How I'd build Meeting Notes AI
I'd reach for Next.js on the frontend, FastAPI on the backend, Postgres for the datastore, and Deepgram for transcription. I'd integrate the Claude API for summaries and action items, Stripe for billing, and Clerk for auth. A solid MVP would take roughly 240-280 hours at the pace I work, so plan on four to five weeks at full capacity. The primary complexity isn't the core feature - it's managing three separate platform integrations (Zoom, Google Meet, Teams) and keeping billing state sane as users add team members.
Day-by-day plan
- Days 1-2: Set up Clerk multi-tenant auth, Postgres schema (users, teams, billing_subscriptions, meetings, summaries). Deploy Next.js frontend to Vercel and FastAPI backend to Railway.
- Day 3: Integrate Stripe billing logic - three tiers, trial logic, billing portal. Wire Stripe webhooks for subscription state.
- Days 4-5: Build the Zoom OAuth flow, webhook ingestion for meeting_ended event, and trigger transcription pipeline to Deepgram.
- Day 6: Integrate Google Meet via Google Calendar API for meeting detection; build the async fetch-and-process loop.
- Day 7: Integrate Teams webhook via Graph API; handle Teams meeting detection similarly.
- Day 8: Wire Claude API calls for summary and action-item extraction; add LLM prompt versioning so I can iterate summaries without redeployment.
- Days 9-10: Build the dashboard UI - meeting list, summary view, sharing and export (PDF/email via Resend), team-member management.
- Days 11-12: Test the full flow end-to-end with real meetings; add Sentry for error tracking; run load test on transcription ingestion.

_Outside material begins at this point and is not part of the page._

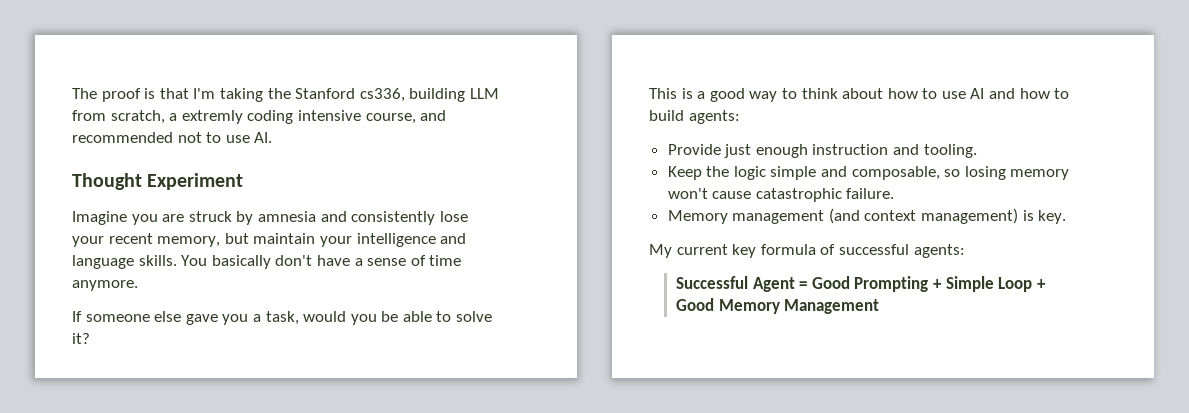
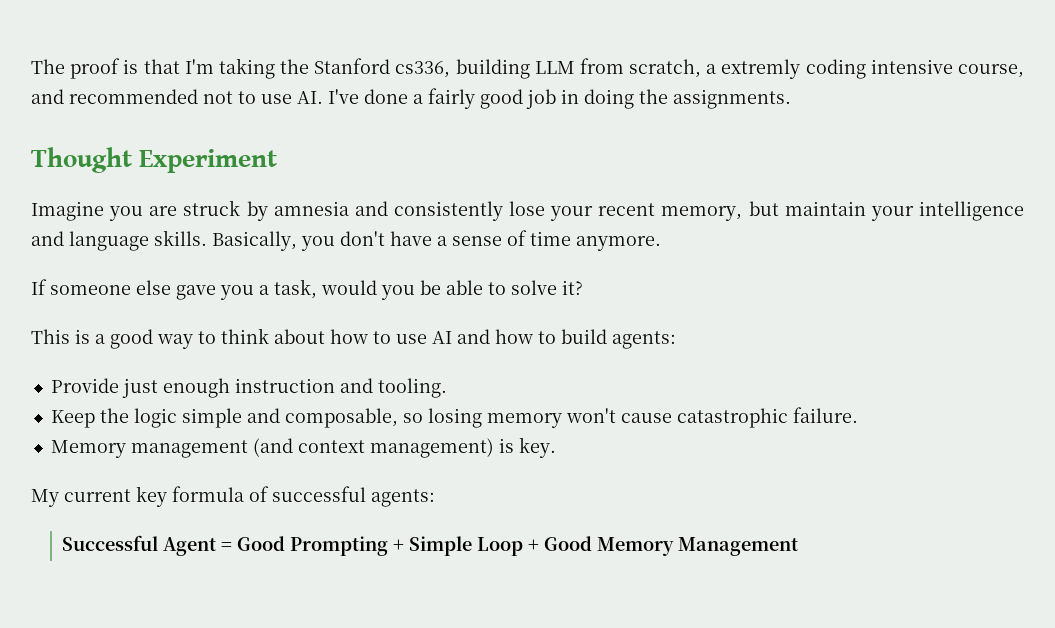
- The proof is that I'm taking the Stanford cs336, building LLM from scratch, a extremly coding intensive course, and recommended not to use AI.
+ The proof is that I'm taking the Stanford cs336, building LLM from scratch, a extremly coding intensive course, and recommended not to use AI. I've done a fairly good job in doing the assignments.
- You basically don't have a sense of time anymore.
+ Basically, you don't have a sense of time anymore.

- Days 13-14: Write a runbook, spin up monitoring dashboards, deploy to production with subdomain routing for each platform.
What's hard about this build
The three platform integrations have asymmetric reliability. Zoom's webhook delivery is solid, but Google Meet has no native webhook - I'd have to poll Google Calendar every two minutes, which is racey and adds latency. Teams webhooks are reliable but the Graph API is slower to respond than Zoom's. You'll need fallback logic if a webhook fails silently and the meeting transcript never arrives. Billing state can get out of sync if a Stripe event doesn't retry correctly; I'd implement idempotency keys and a daily reconciliation job to catch drift. There's also the thorny question of compliance - if users record meetings with PII, you're storing that transcript. I'd need a legal review and a data retention policy. Finally, API deprecation is a real risk - Zoom changed their webhook format twice in the last three years. I'd version the integration code and keep a test environment that mirrors the live API schema.
What's fast because of AI
Claude compresses the summary generation from days of prompt-tuning into a few hours. I'd hand Claude the raw transcript plus a prompt template and iterate on hallucination-prone edge cases with test fixtures. AI also accelerates scaffolding - I'd use Claude to generate the Postgres migrations, the Stripe webhook handlers, and the three platform OAuth flows, then spot-check for security. Testing would normally take a week; I'd use Claude to enumerate edge cases (What if a user cancels mid-meeting. What if the same meeting is recorded on two platforms. What if billing fails silently), then generate test coverage. Finally, copywriting for the UI - pricing page, onboarding copy, error messages - usually eats a week. Claude handles that in an afternoon. I iterate the tone, not the bare words.
How I'd hand it off
I'd record a Loom walkthrough of the entire onboarding flow and a separate runbook covering deployment, monitoring dashboards, and how to respond to Deepgram outages or API failures. I'd transfer all credentials (Clerk, Stripe, Deepgram, Claude API keys, Zoom/Google/Teams OAuth apps) to a shared 1Password vault. If you hire ops support, I'd run a three-day pager rotation with you or them on call so you see real-world failures before I hand off completely. The Linear board stays open for any bugs found in the first month. Code is in a private GitHub org with CI/CD pipelines already wired; you're ready to ship hotfixes immediately.